Leitsatz (redaktionell)

1. Nach HArbG § 2 Abs 1 vom 1951-03-14 ist Heimarbeiter, wer in selbstgewählter Arbeitsstätte (eigener Wohnung oder selbstgewählter Betriebsstätte) allein oder mit seinen Familienangehörigen im Auftrag von Gewerbetreibenden oder Zwischenmeistern gewerblich arbeitet, jedoch die Verwertung der Arbeitsergebnisse dem unmittelbar oder mittelbar Auftraggebenden überläßt.

2. Das HArbG bietet keine Stütze dafür, daß unter einem Gewerbetreibenden lediglich ein solcher zu verstehen ist, auf den die Vorschriften der GewO anzuwenden sind. Gewerbebetrieb ist vielmehr auch ein Versicherungsunternehmen, da es ein Handelsgewerbe ist. Ob ein Gewinn tatsächlich erzielt wird, ist für die Erfüllung des Rechtsbegriffs des Gewerbetreibenden unerheblich. Nach HArbG § 2 Abs 4 geht die Heimarbeitereigenschaft nicht dadurch verloren, wenn Auftraggeber Personen oder Personenvereinigung des privaten oder öffentlichen Rechts sind.

Die Auffassung, Heimarbeiter könne nicht sein, wer unmittelbar für den Letztverbraucher arbeite, findet im Gesetz (HArbG § 2 Abs 1) keine Stütze.

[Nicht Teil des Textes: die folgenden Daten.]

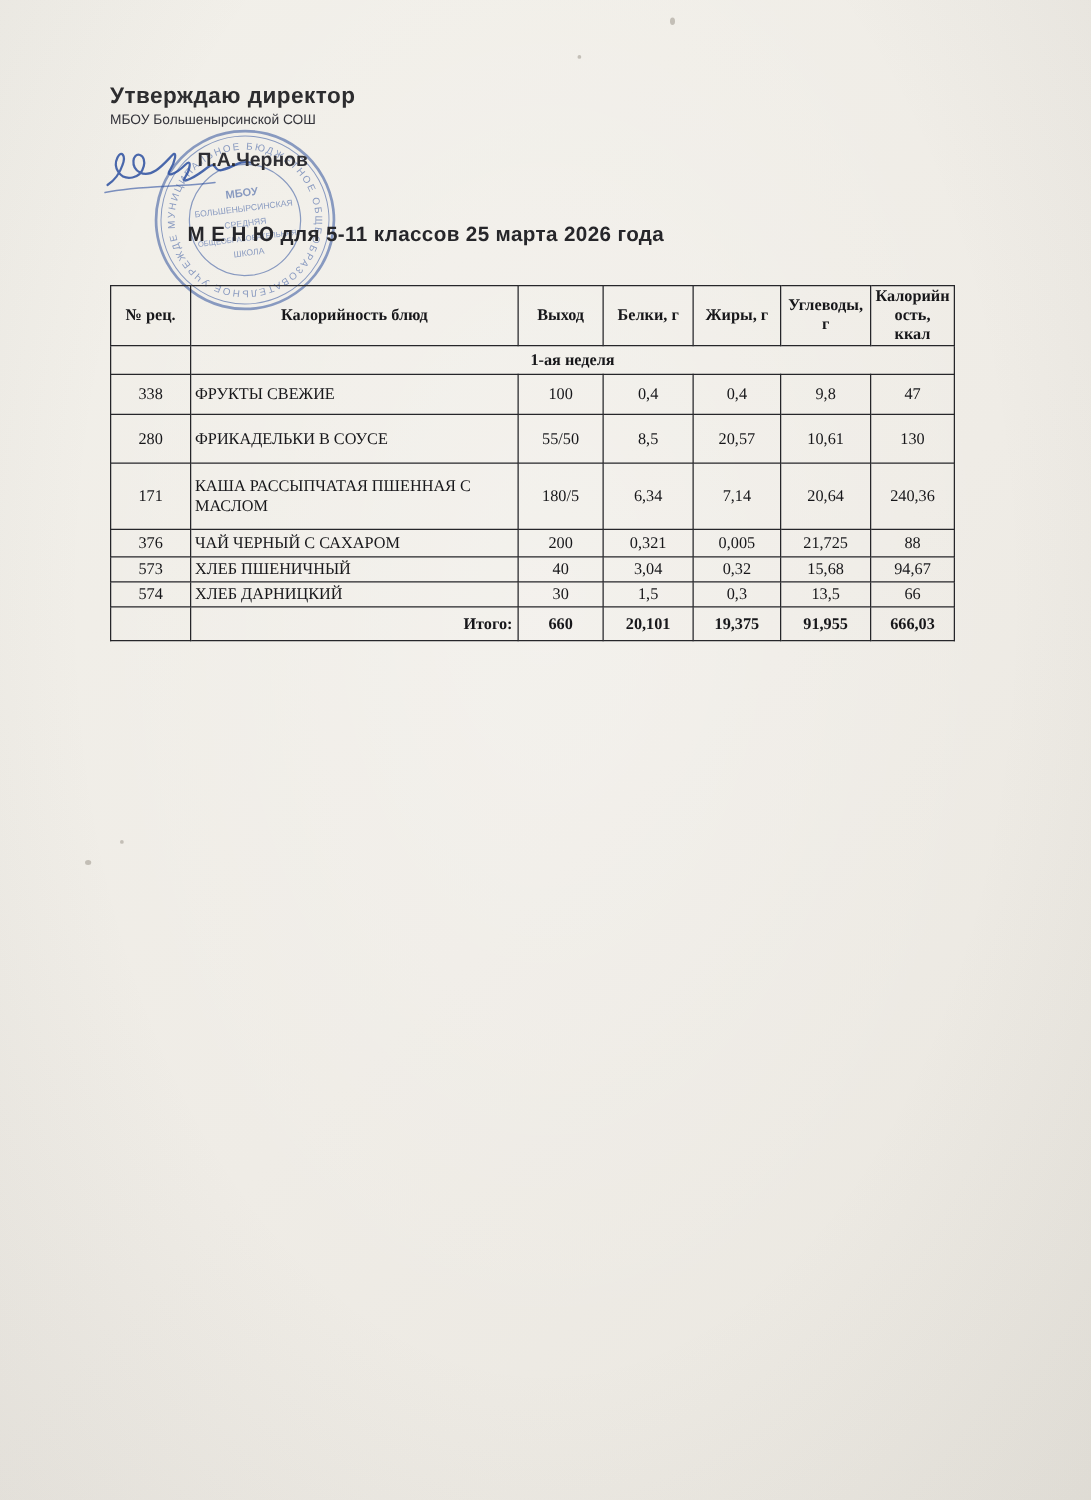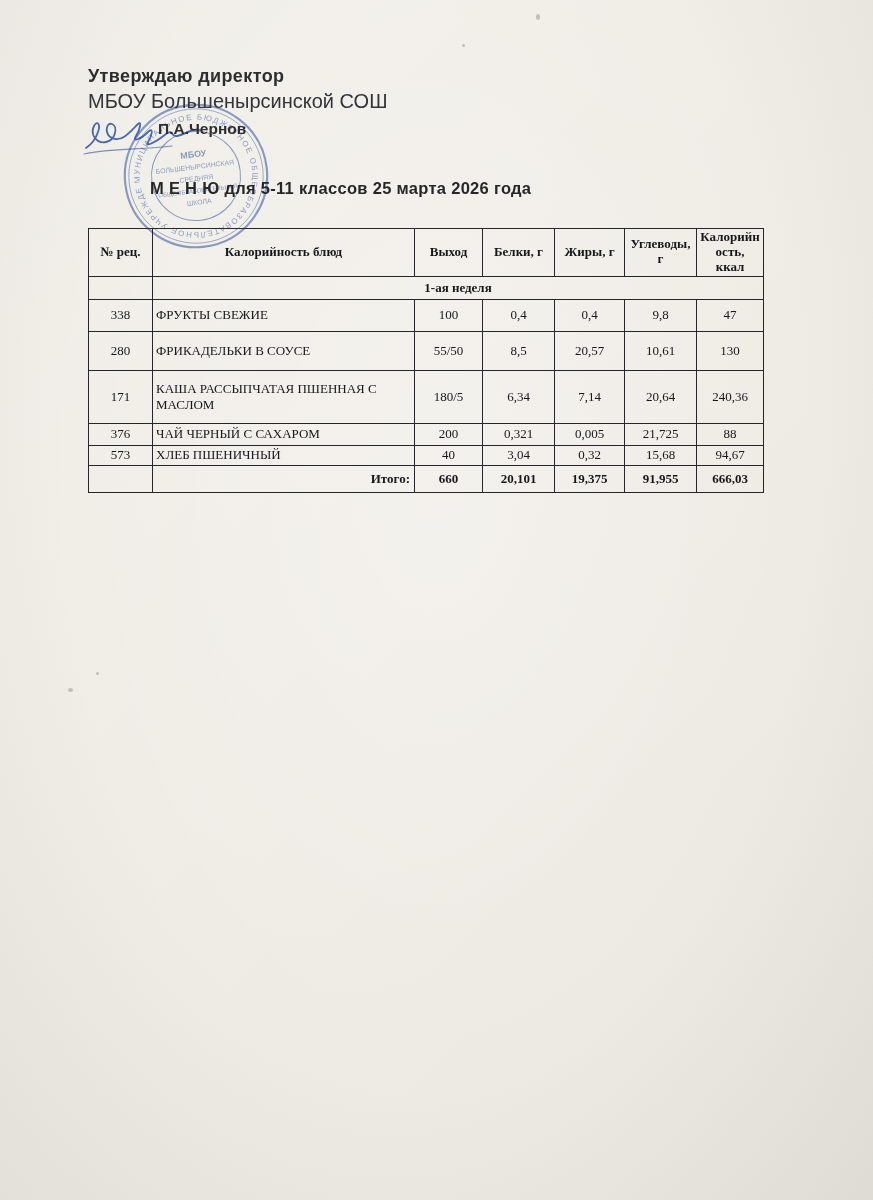"МБОУ Большенырсинской СОШ" .approve-line2 { font-size: 20px -> 11px }
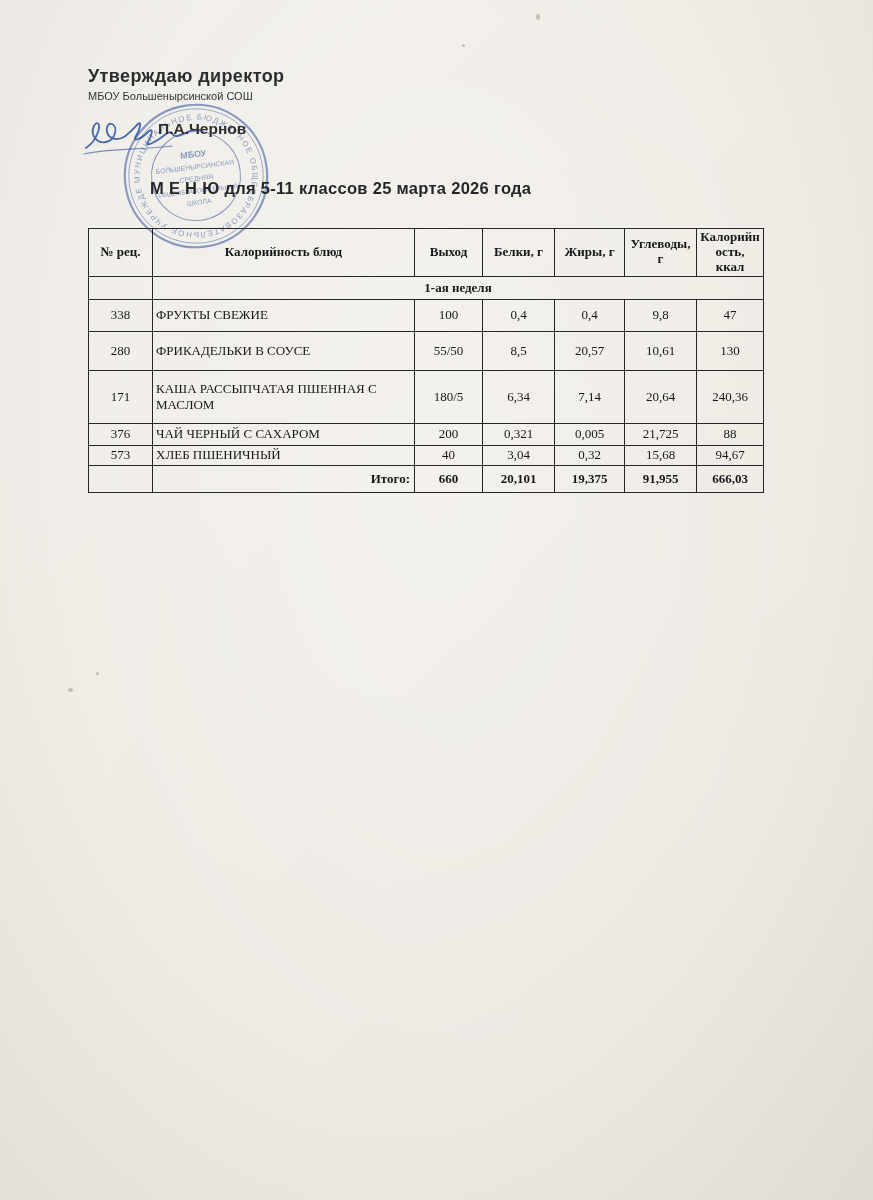"574" tr.r-574 { html: none -> <tr> <td>574</td> <td>ХЛЕБ ДАРНИЦКИЙ</td> <td>30</td> <td>1,5</td> <td>0,3</td> <td>13,5</td> <td>66</td> </tr> }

Heimarbeit (gewerbliche Arbeit) iS von HArbG § 2 Abs 1 setzt keine Tätigkeit voraus, die nur der Herstellung, Bearbeitung oder Verpackung von Waren dient. Vielmehr kommt es allein darauf an, ob es sich um eine auf gewisse Dauer angelegte und auf die Sicherstellung des Lebensunterhalts gerichtete Tätigkeit handelt, die nach der im Laufe der Jahre möglicherweise wechselnden Verkehrsanschauung als typische Heimarbeit anzusehen ist.

3. Als Gewerbebetrieb iS des HArbG gelten nicht nur Unternehmen, die den Vorschriften der GewO unterliegen, sondern auch solche der Industrie und des Handels; ein Versicherungsunternehmen ist daher - als Handelsgewerbe - ebenfalls ein Gewerbebetrieb iS des HArbG.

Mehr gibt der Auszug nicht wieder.